As an early-stage start-up, regardless of industry, understanding the players in the investment landscape is important. Over the past several years, the types of investors interested in early-stage life science ventures has diversified, with investors that would normally invest at later stages now often looking to fund companies at earlier stages of commercialization.1 The following is a cross-section of the key players.
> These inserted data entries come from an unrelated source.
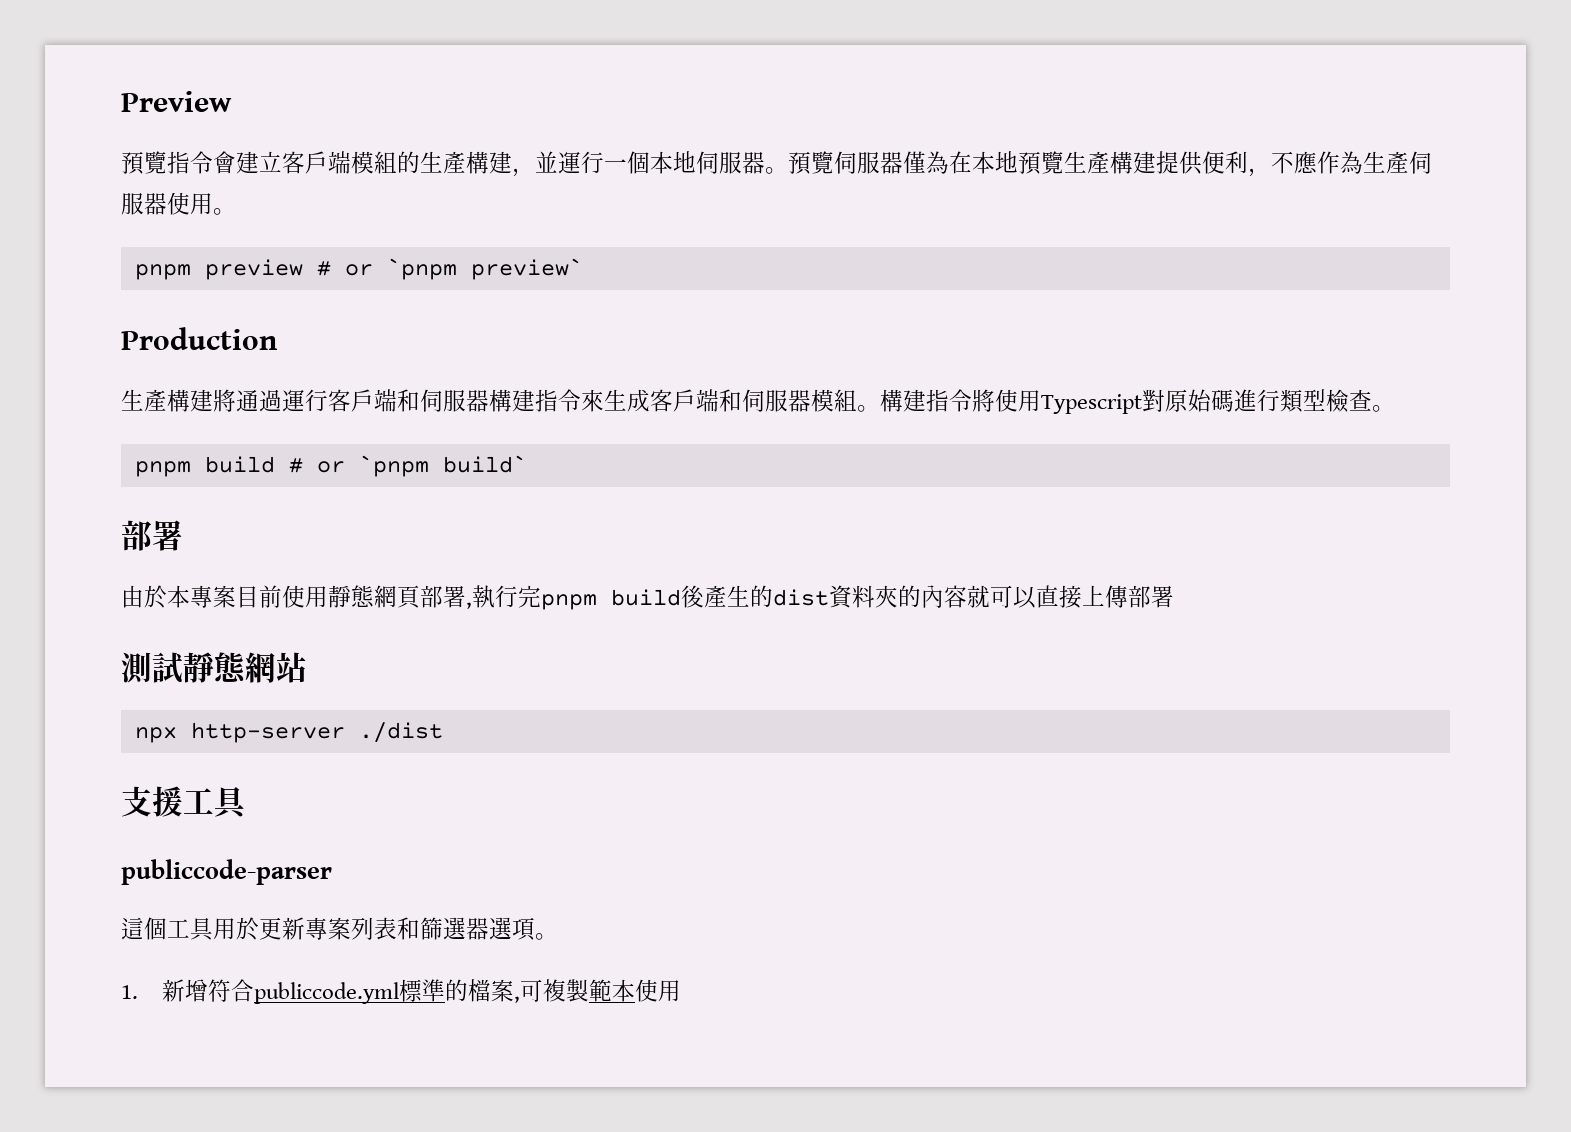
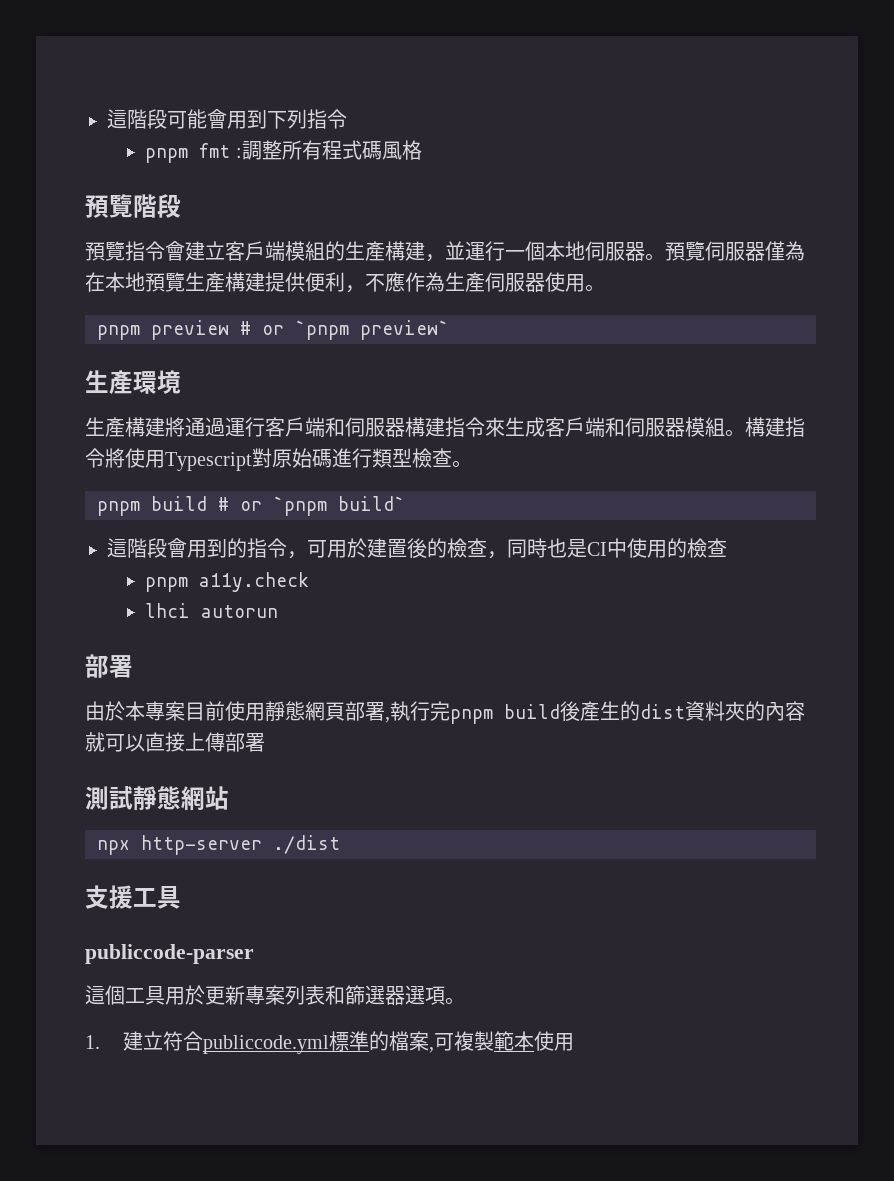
- Preview
+ 這階段可能會用到下列指令
+ pnpm fmt :調整所有程式碼風格
+ 預覽階段
- Production
+ 生產環境
+ 這階段會用到的指令，可用於建置後的檢查，同時也是CI中使用的檢查
+ pnpm a11y.check
+ lhci autorun
- 1.新增符合publiccode.yml標準的檔案,可複製範本使用
+ 1.建立符合publiccode.yml標準的檔案,可複製範本使用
Angels – The term "Angel" investor was originally used to describe individuals who would finance Broadway productions and was co-opted in the 1970's to refer to individuals who would invest in early stage ventures. Angel investors are often successful entrepreneurs who invest their personal money in early-stage ventures. In addition to funding, Angels often provide important mentorship and guidance to ventures. Although Angel investors are often experienced and wealthy, this is not always the case. Some of a company's earliest "Angel" investors will be friends and family, who often provide seed money for early-stage ventures.2
Angel Groups – Rather than invest independently, Angels sometimes choose to join an Angel Group, which is a community of Angels that can take a variety of forms. Depending on the level of formality the group chooses to adopt, an Angel Group could be an informal association (similar to an investment club), a not-for-profit organization or a for-profit organization. According to the National Angel Capital Organization, investment in life sciences constituted 20% of the overall number of investments and 8% of the overall investment amount in dollar terms by Angel groups.3 A number of Angel groups in Canada reportedly have at least a partial life science investment focus that includes healthcare and services, medical equipment and technologies and biotech and pharmaceuticals.4
Family Offices – Family offices are private firms that are money managers for wealthy families. In practice, these offices often consist of either a single-family office, where the firm manages the business affairs of one family, or a multi-family office, where the firm manages the business affairs of multiple families such that the wealth management services are shared. While traditionally family offices that made investments outside the public markets tended to invest in intermediary funds, a growing trend has seen family offices making direct investments in private companies.5
Venture Capital – Venture capital describes a type of private equity where private money is invested in high-risk/high-reward ventures. Although this overly broad definition also describes other types of investment, such as Angel investment, the term Venture Capital is generally used to refer to venture capital funds specifically. A Venture Capital firm usually describes a specific organization where a management company runs one or more funds, with each of the funds typically structured as a limited partnership fund. In a limited partnership fund, the key players are the limited partners, often high net worth individuals and institutions who contribute the capital to the fund, the general partners, who make the day-to-day investment decisions and generally are paid carried interest on the fund, and the management company (the VC firm) that runs the day to day operations and is responsible for managing overhead and staff, among other duties.
Private Equity – Like venture capital firms, private equity firms are engaged in deploying private capital that is contributed by high net worth individuals and institutions, including pension funds. While venture capital firms are focused more specifically on providing growth capital, private equity firms engage in a number of different investment strategies. These strategies include growth equity and venture capital, but also include leveraged buy-out models in which the private equity firm makes a return using a number of approaches including an initial public offering, a merger or acquisition or a recapitalization of the company. Interestingly, a recent MergerMarket report predicted an increase in private equity activity in healthcare over the course of the next year.6
Private Foundations/Not-for-profit Organizations - Venture philanthropy has increased in popularity in recent years, particularly in the United States. Rather than invest money in research alone, some foundations and not-for-profit organizations have been expanding their reach by funding clinical trials and other aspects of research and development.7
Corporate Venture Capital – Over the past number of years, large pharmaceutical and biotechnology firms have established corporate venture capital arms that provide funding to many early stage life science companies. Corporate venture capital funds are intended not only to provide financial returns to the corporation, but may also provide strategic value to the established corporation.
1 Dennis Ford & Barbara Nelson, The view beyond venture capital, Nature Biotechnology (19 December 2013).
2 Raising capital can trigger complex regulatory requirements. If you are looking to raise capital, you will want to consider obtaining legal advice to ensure that any securities distributions are compliant with the regulations.
3 National Angel Capital Association, "2015 Report on Angel Investing Activity in Canada: Scaling Up Angel Capital to Drive Canadian Innovation" (July 2016) at p 32, online.
4 See the National Angel Capital Organization's Public Member Directory, online.
5 Russ Alan Price, "Why Single-Family Offices Are Moving To Direct Investments" (8 February 2016), online.
6 MergerMarket, "The Future of Healthcare M&A" (September 1, 2016), online.
7 Dennis Ford & Barbara Nelson, The view beyond venture capital, Nature Biotechnology (19 December 2013).